In two to three years students at the University of California Los Angeles will be able to watch the launch of a satellite being built entirely on campus, thanks to grants from NASA and the National Science Foundation. The job of the satellite, which is no bigger than a loaf of bread with a cane attached to it, will be to conduct research on space weather.

The satellite being designed and built by the Electron Losses and Fields Investigation, nicknamed "ELFIN," will monitor solar wind particles and radiation within Earth's environment. Those components make up the solar and geomagnetic storms that disrupt communications and electricity networks and could in their severest forms cause catastrophic failure of power grids.

  The satellite being designed and built by the Electron Losses and Fields Investigation, nicknamed
The satellite being designed and built by the Electron Losses and Fields Investigation, nicknamed "ELFIN," will monitor solar wind particles and radiation within Earth's environment.
 

"With the advent of space tourism and the increased reliance on satellites, understanding space weather is becoming increasingly important to our society," explained Vassilis Angelopoulos, ELFIN principal investigator and a professor in the department of Earth, Planetary and Space Sciences. "We need to study the electron loss process to assemble the full picture of how space radiation is driven by solar particles."

That department is collaborating on the project with the university's Mechanical and Aerospace Engineering and Atmospheric & Oceanic Sciences departments as well as Aerospace Corporation.

ELFIN has been in progress for several years, as a "labor of love" among students. Eventually, in 2013 the United States Air Force funded development with a $110,000 grant that was applied to the purchase of parts. Then, in February 2014 NASA offered the program a launch spot through its CubeSat Launch initiative.
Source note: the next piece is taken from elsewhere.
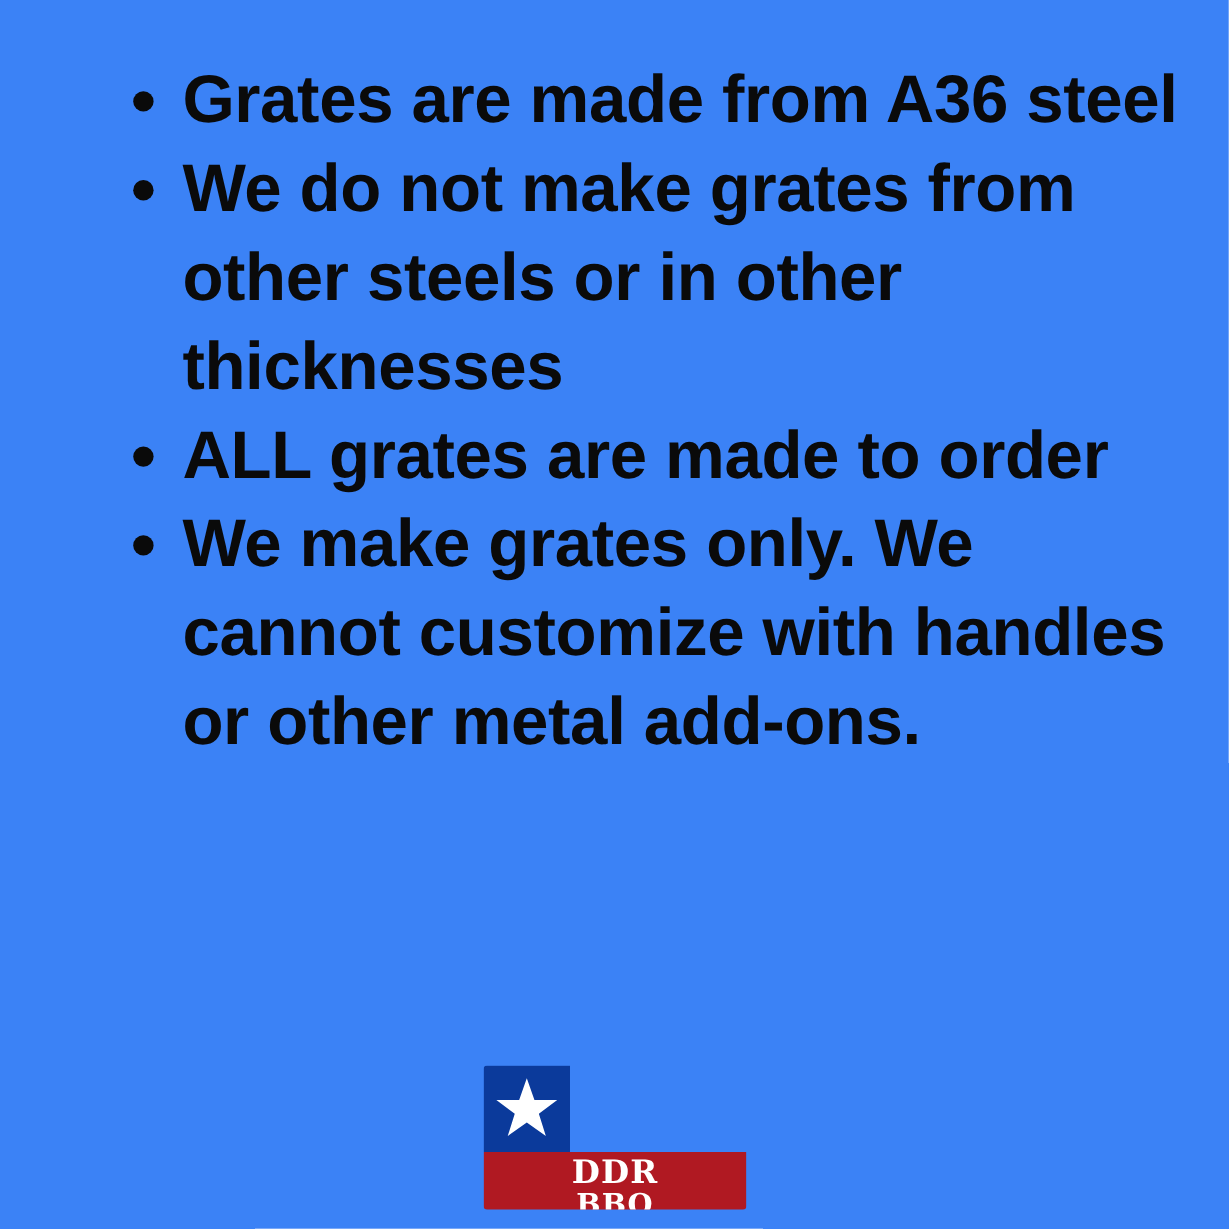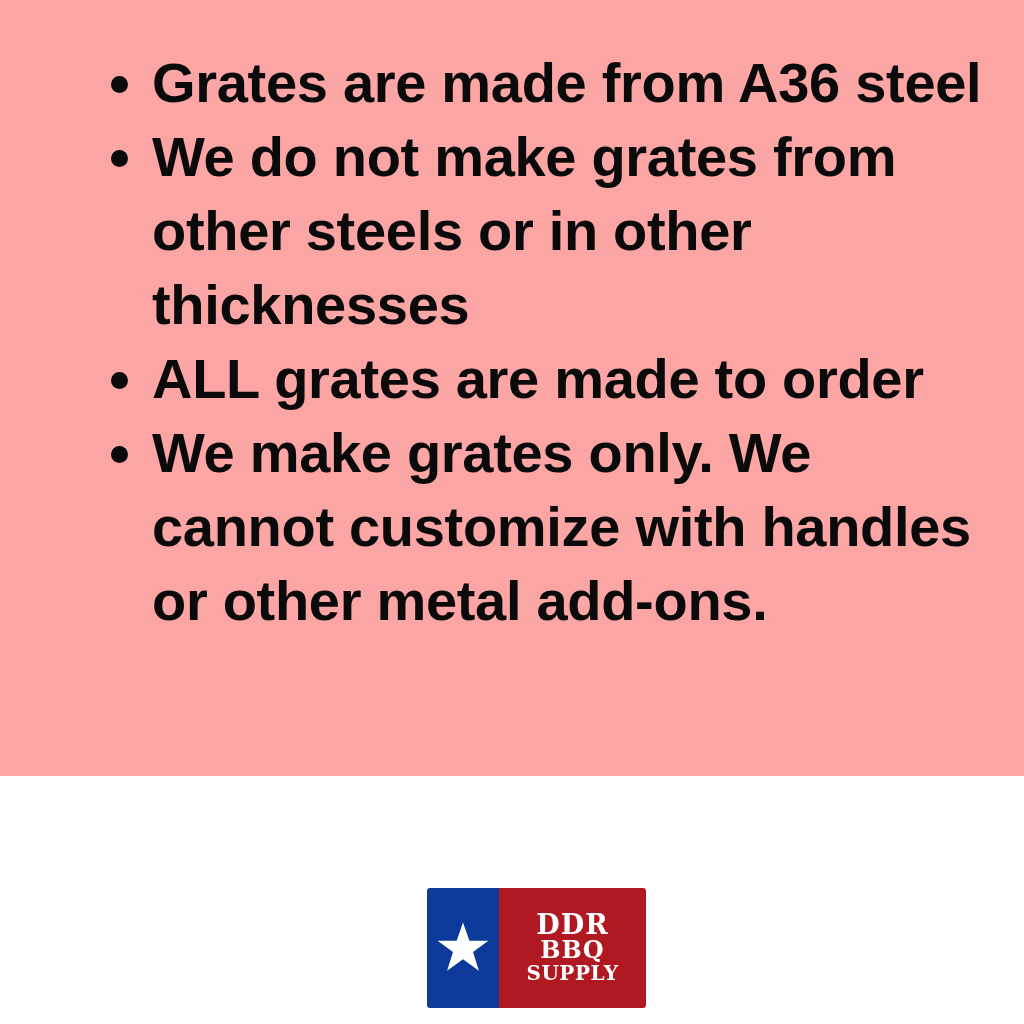"Grates are made from A36" #canvas { background: #fca5a5 -> #3b82f6; height: 776px -> 1024px }
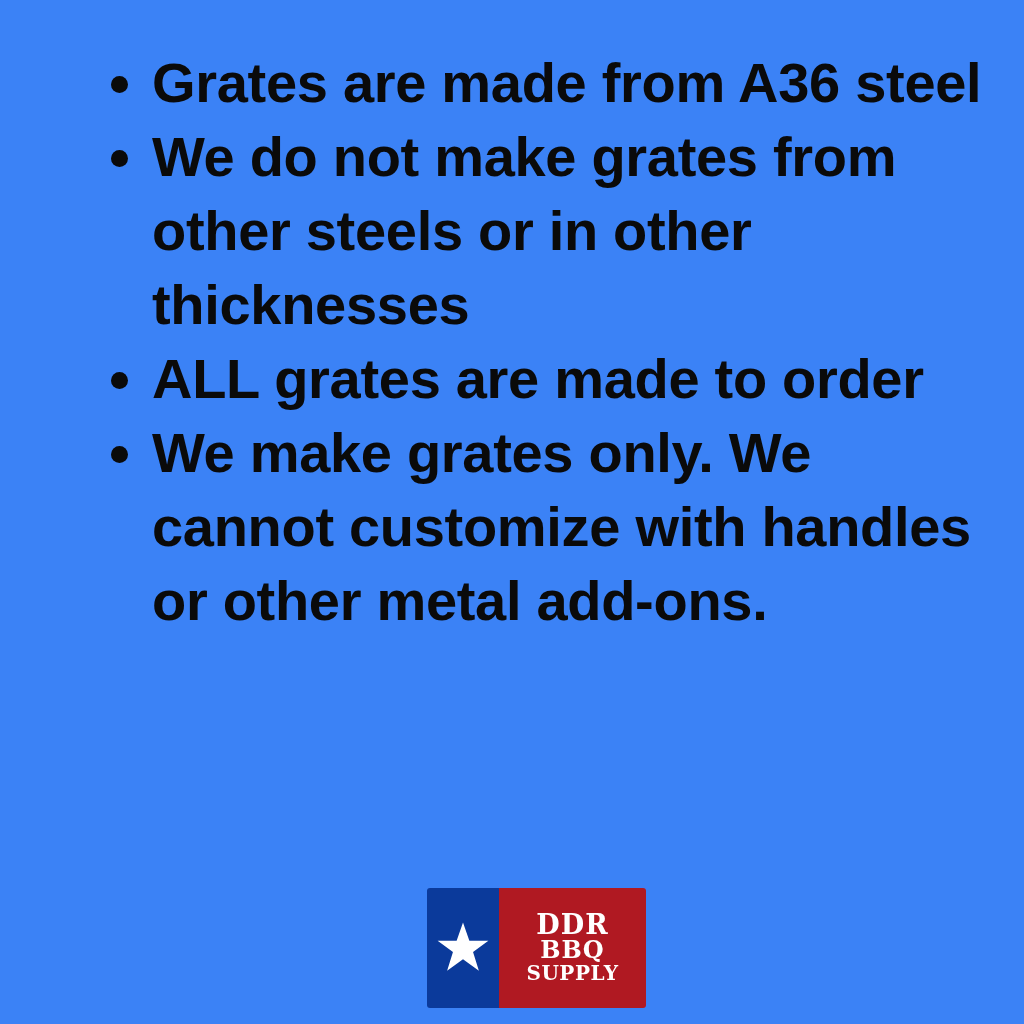"DDR" #brand-logo { flex-direction: none -> column; left: 427px -> 403px }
CubeSat lets schools send small satellite payloads on rockets planned for upcoming launches.

Then in May the project won a $1.2 million grant from NASA and the National Science Foundation, which will cover the expenses of making sure the equipment is "space qualified" and operating it for six months from a "Mission Operations Center," to be located on campus.

The entire project — including that center — will help train "tomorrow's leaders in space science and engineering," said Richard Wirz, mission co-investigator and an instructor in the department of Mechanical and Aerospace Engineering. "This educational experience enables students to apply what they learn in the classroom in a hands-on, team setting and do whatever it takes to reach a scientifically compelling and challenging goal."

The satellite is on the calendar to launch in late 2016 or early 2017. It will be disengaged from the launch vehicle to be set into a polar orbit about 370 miles from earth. From there it will monitor ultra-low frequency electromagnetic waves to help determine the physical mechanisms responsible for removing high-energy electrons from the Earth's radiation belts through precipitation into the upper atmosphere. That, in turn, will help scientists predict the impact of future space weather storms.

"This was impossible to do before, because no previous mission had the angle and energy resolution that ELFIN has," Angelopoulos said. "Our students will be able to contribute to space research in a very unique and meaningful way."

This month ELFIN's engineering design review will be held at the Small Satellite Conference at Utah State University.